<s1dev>
awygle, I was thinking about some stuff and in the short term, HPWL is probably computable with SIMD -> GPU acceleration
<awygle>
s1dev: how so? I think the final reduction can be but the per-net math doesn't seem amenable
s1dev has quit [Remote host closed the connection]
s1dev has joined ##openfpga
<s1dev>
awygle, for a given placement, isn't HPWL just a matter of looping through the nets without branching?
<awygle>
s1dev: that's true... not all the nets are the same width, but I guess that doesn't matter much
<awygle>
oh but nodes can be on many nets, so you can't store nodes on the same net near each other without duplication (which might be fine)
<s1dev>
but if you have some replicas, then you're fine
* awygle
is visualizing memory layouts while cooking dinner
<s1dev>
you just compute the HPWL a particular net across all the replicacs
<awygle>
yeah that's fine at the cost of your update operation being somewhat more expensive
<awygle>
probably not a lot tho and that happens way less often
<s1dev>
it's just a matter of reordering some loops
<s1dev>
in the case of SA you'd just run multiple restarts simultaneously. PA and PT naturally have a bunch of replicas to parallelize
<awygle>
hm I guess I'm picturing a different thing
<awygle>
gimme like 30m for dinner and then I'll try again
<sorear>
surely for SA you can evaluate a few dozen swaps in parallel, and apply the chosen and non-conflicting ones
<sorear>
since conflicts will be relatively rare
<s1dev>
sounds like there might be some branching involved in that
<sorear>
maybe a little. i'd need to work out a lot more details
<sorear>
other question: is there a foss tool that will run ordinary C++ code on a gpu
GenTooMan has quit [Quit: Leaving]
<sorear>
(in order to share as much arch code as possible between the gpu placer and the current placer)
<s1dev>
well, I've heard that CUDA these days is just a matter of using their STL implementations and keywords for marking kernel code
<s1dev>
*GPU kernels
digshadow has quit [Ping timeout: 260 seconds]
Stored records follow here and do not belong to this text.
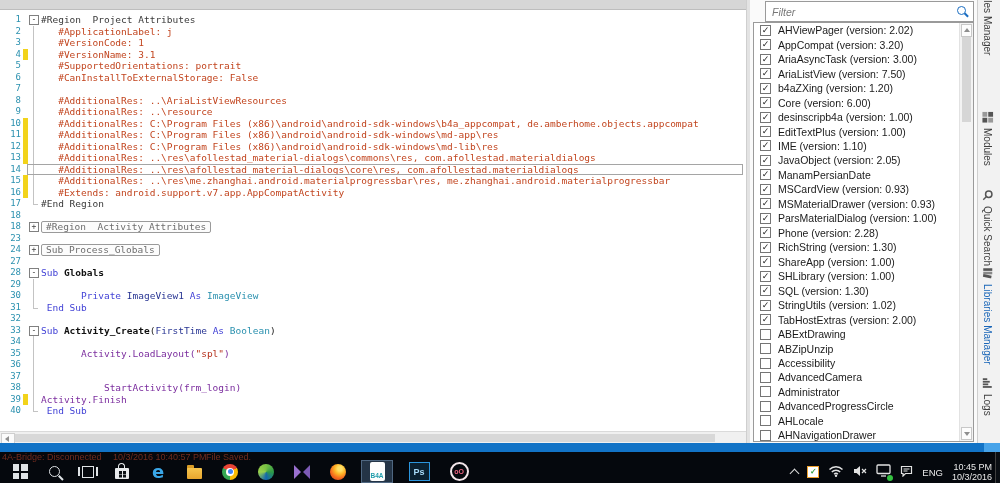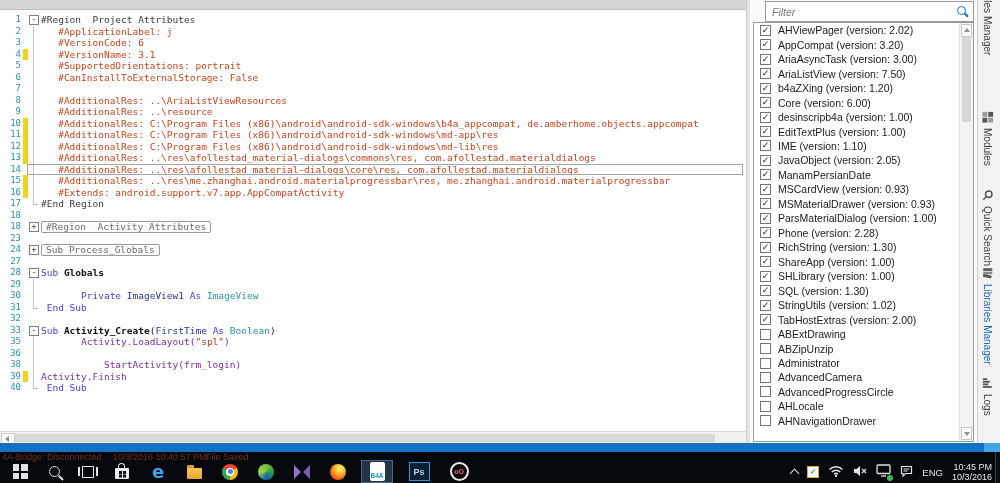"#VersionCode: 6" span.c-a { text: 6 -> 1 }
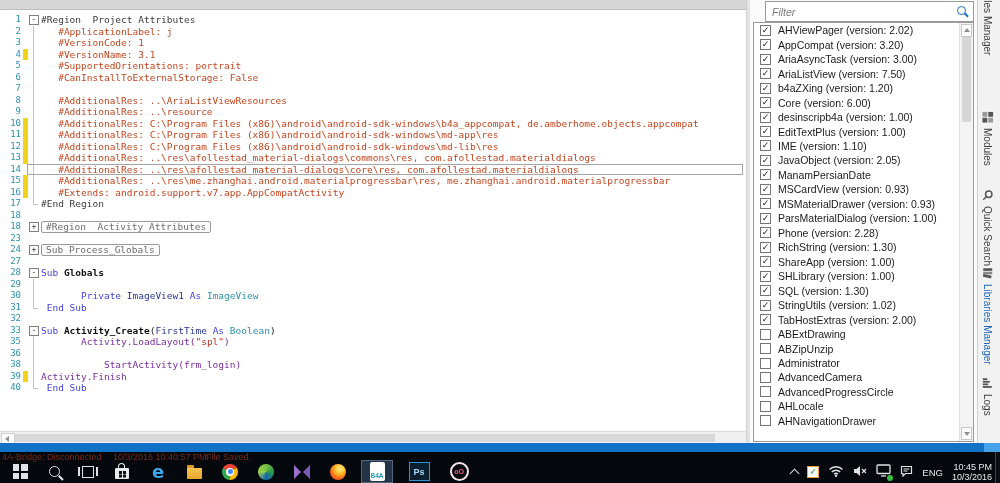"34" div.line { html: none -> <div><span>34</span><span></span><span></span><span></span></div> }
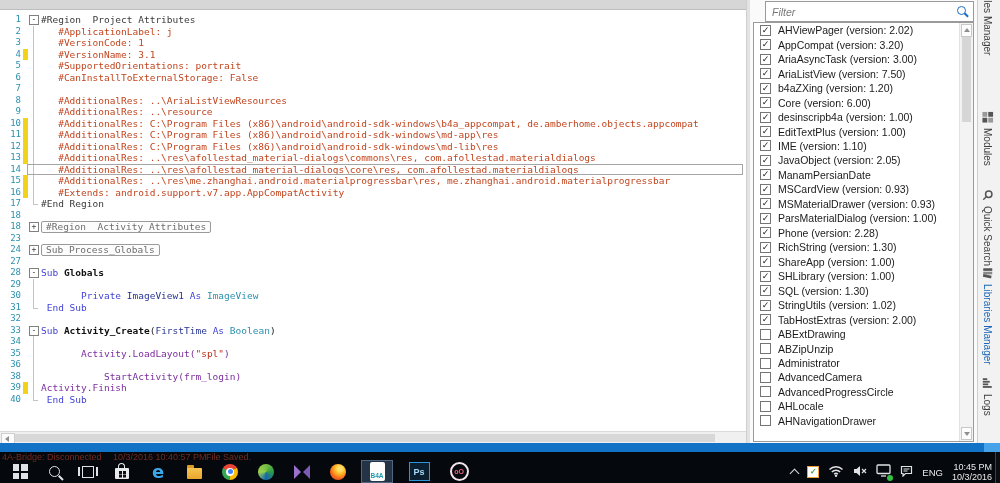"Accessibility" div.lib-item { html: none -> <div> <span></span> <span>Accessibility</span> </div> }
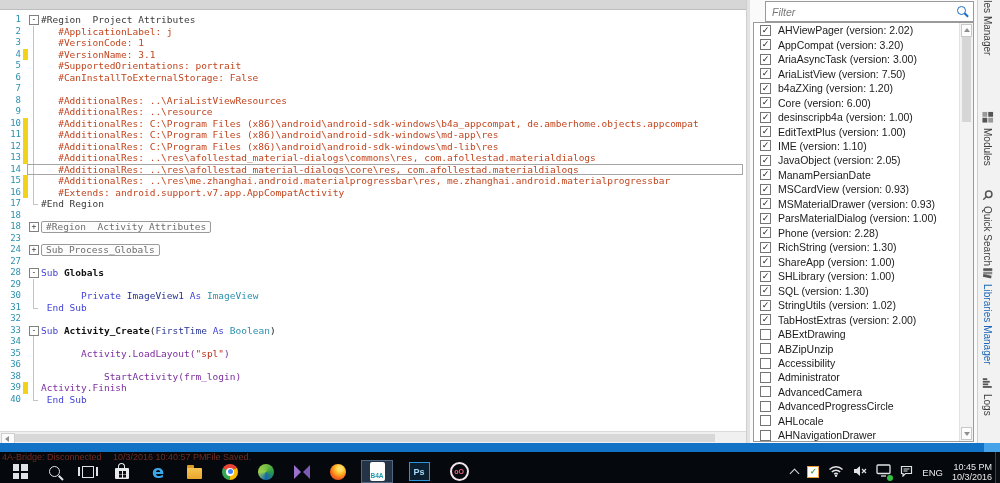"37" div.line { html: none -> <div><span>37</span><span></span><span></span><span></span></div> }
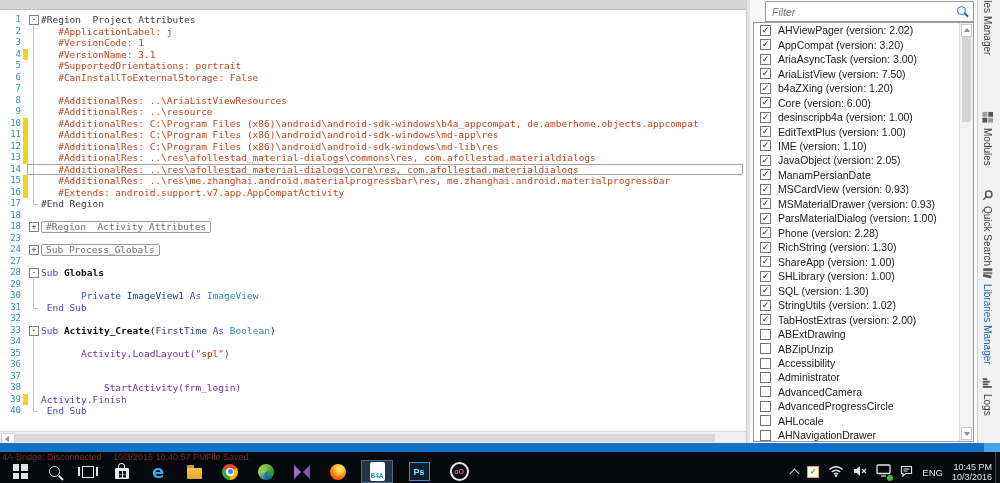"Administrator" div.lib-item { order: before "AdvancedCamera" -> after "AdvancedCamera" }
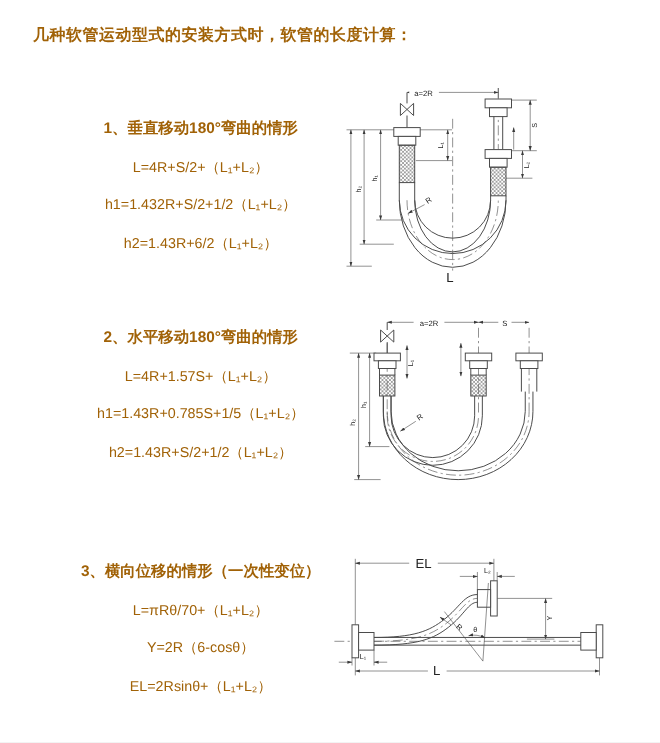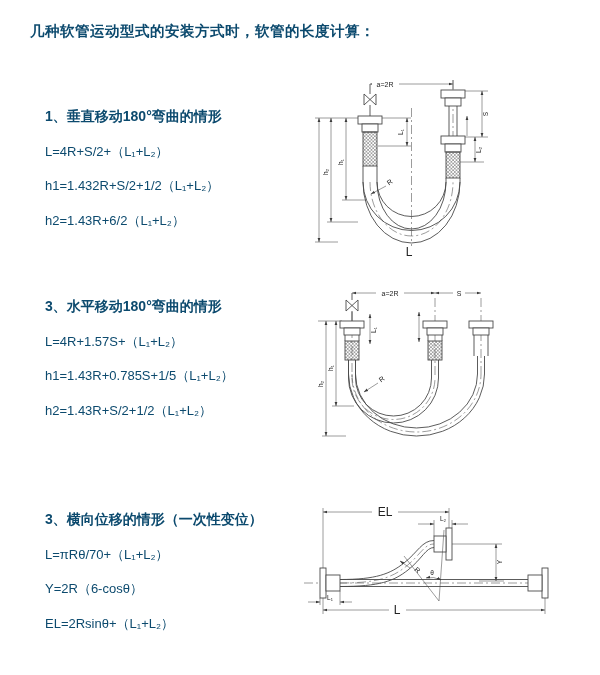"几种软管运动型式的安装方式时，软管的长度计算：" .page { color: #0c4a6e -> #a16207 }
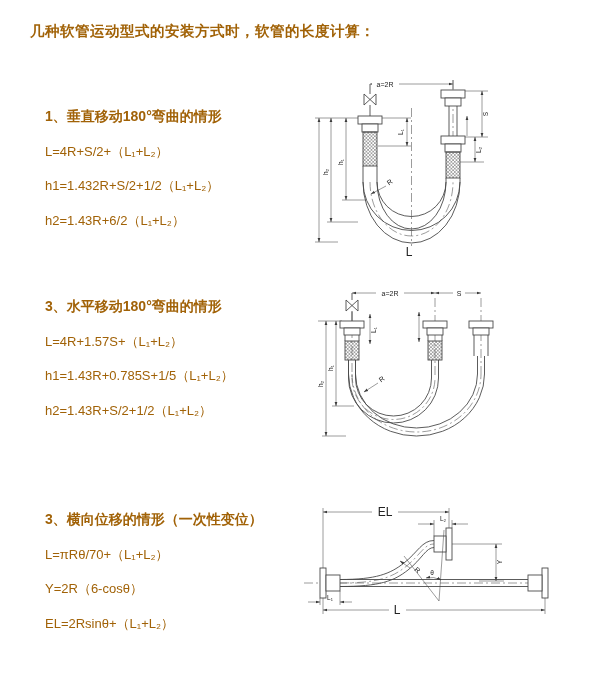"1、垂直移动180°弯曲的情形" .section { text-align: none -> center }
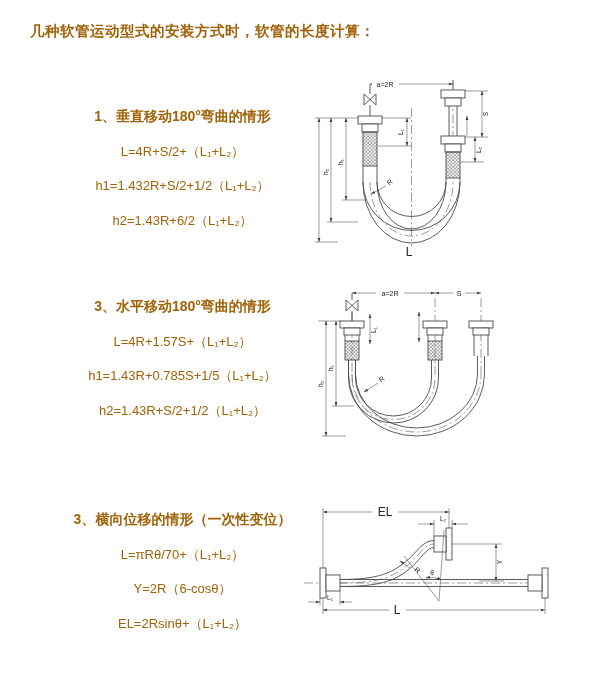"3、水平移动180°弯曲的情形" div.sec-heading { text: 3 -> 2 }
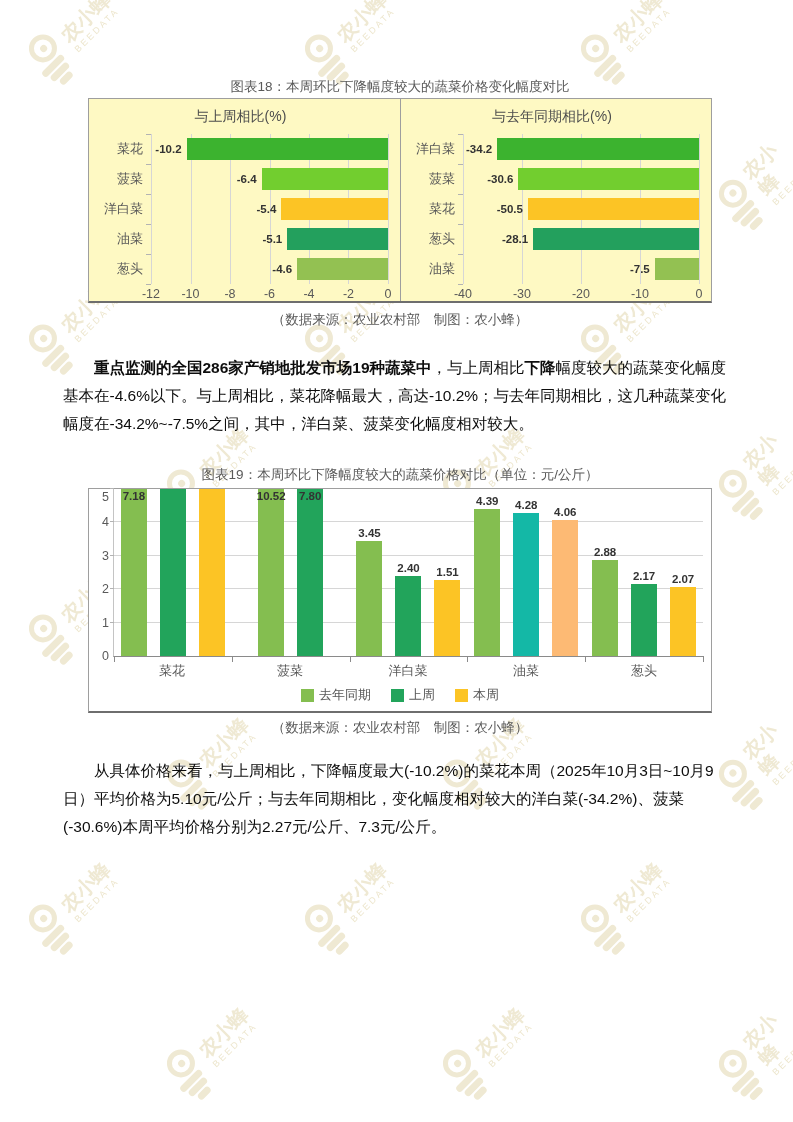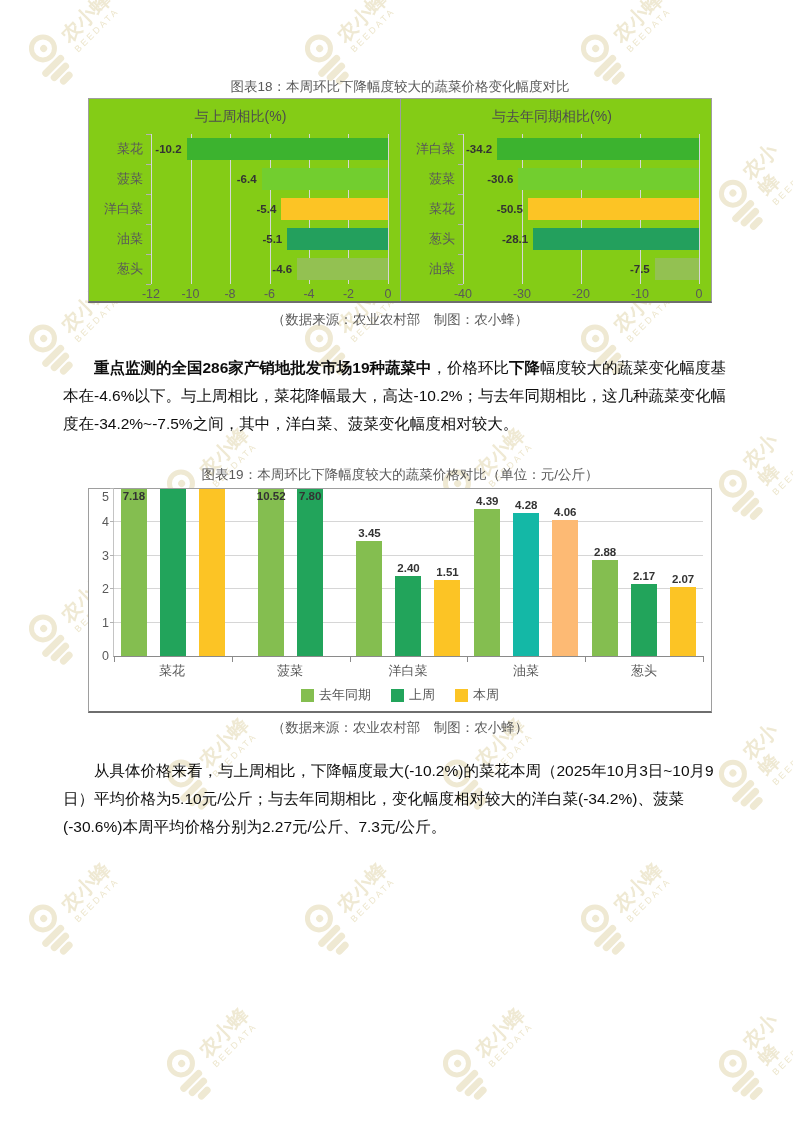"与上周相比(%)" .dualbox { background: #84cc16 -> #fef9c3 }
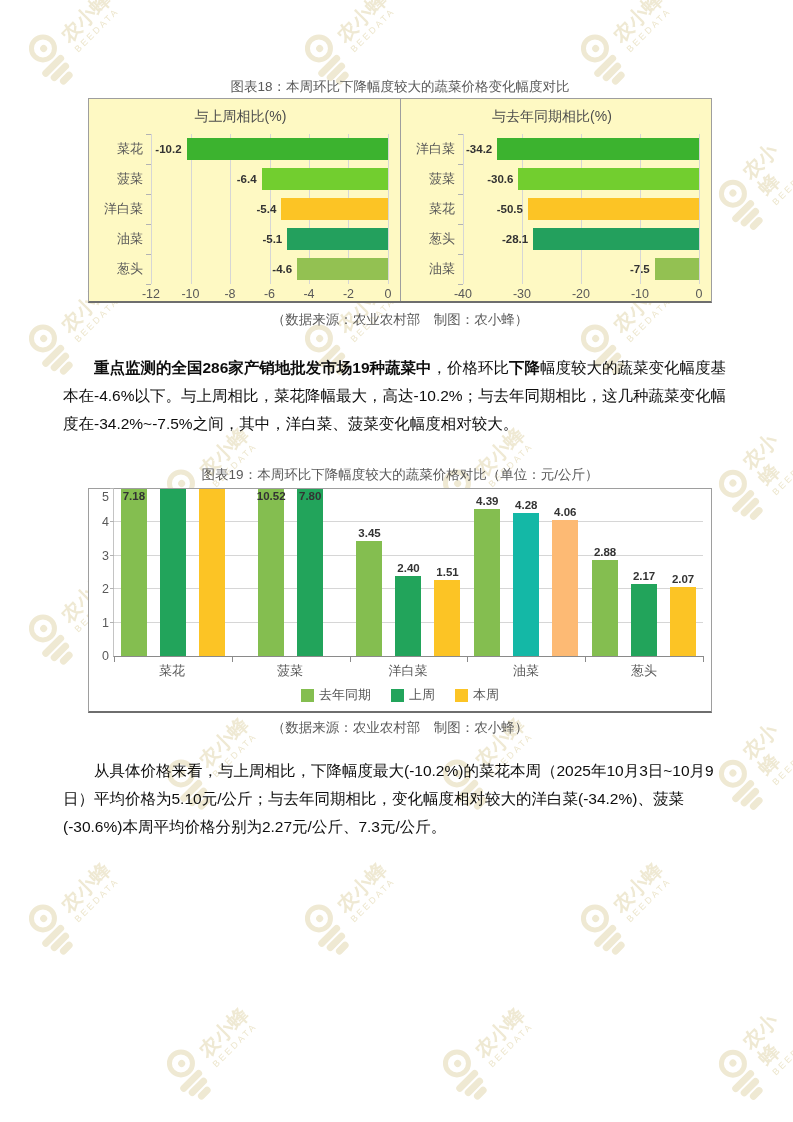"，价格环比" span { text: 价格环 -> 与上周相 }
pie___ has quit [Remote host closed the connection]
pie___ has joined ##openfpga
s1dev has quit [Quit: Leaving]
<awygle>
yeah okay I thought about it more and it does totally work, you have to do some memory movement but there's plenty of work to use to hide the latency
Bike has quit [Quit: Lost terminal]
s1dev has joined ##openfpga
<rqou>
offtopic: the HTME youtube channel is apparently teaching me that modern glass is an amazing technology
<rqou>
or just modern materials science in general
<pie___>
oh. shit. "Here's where formal methods come into play. We'll be using 'yosys-smtbmc', which is a flow that involves running the Yosys synthesizer with an SMT2 backend, and then feeding those SMT2 circuit descriptions into SMT2 solvers. These circuit 'models' can be used for different modes of operation of the solver:"
<pie___>
obviously im missing a lot of contextual knowldge but i wouldnt have thought of going through verilog lol
<daveshah>
I've used Verilog in the past for formal analysis of stuff other than circuits tbh. Because I'm much quicker writing Verilog than any proper formal language, etc
rohitksingh has quit [Quit: Leaving.]
pie___ has quit [Quit: Leaving]
GenTooMan has joined ##openfpga
<cr1901>
SMTv2 is s-expr based, so it's not that bad to write by hand
<sorear>
naive q: nextpnr has recently gained the ability to insert luts into nets. Should there be some kind of no_new_glitches per-net option to prevent this?
<awygle>
glitches_get_stitches
<daveshah>
sorear: FPGA synthesis is not glitch free for so many reasons. If you're worried about them, inserting the odd LUT is the least of your worries
<daveshah>
I'm not even sure what a pass thru LUT would cause that other interconnect doesn't use anyway
<sorear>
You can avoid the entire synthesis problem by manually instantiating primitives. PnR seems inescapable though
<daveshah>
Can you actually show what kind of glitch you mean? I'm not convinced a pass thru LUT is actually worse than interconnect (but might be wrong), or other architectural stuff like the fact each LUT input has a different delay
<sorear>
logic synthesis *in general* introduces glitches because logical equivalence allows that
<sorear>
A LUT can turn one input edge into multiple output edges
<daveshah>
I would be interested to know if a pass thru LUT also did that in practice
<sorear>
Not sure if that’s possible in the specific case of an ice40 lut being used for pass through
<daveshah>
I can see how a LUT with more than one utilised inout could
<daveshah>
*input
<daveshah>
The thing is, if one says that, then one could also extend that to the fact that interconnect buffers could introduce glitches
<sorear>
Do we have transistor-level schematics for a LUT in any product?
<daveshah>
Not sure, might be for some academic architecures at least
<daveshah>
It's typically a cascade of muxes though
<sorear>
It’s much less plausible for interconnect buffers, since there is one obvious way to do an enable buffer and it doesn’t glitch
<daveshah>
True
X-Scale has quit [Ping timeout: 264 seconds]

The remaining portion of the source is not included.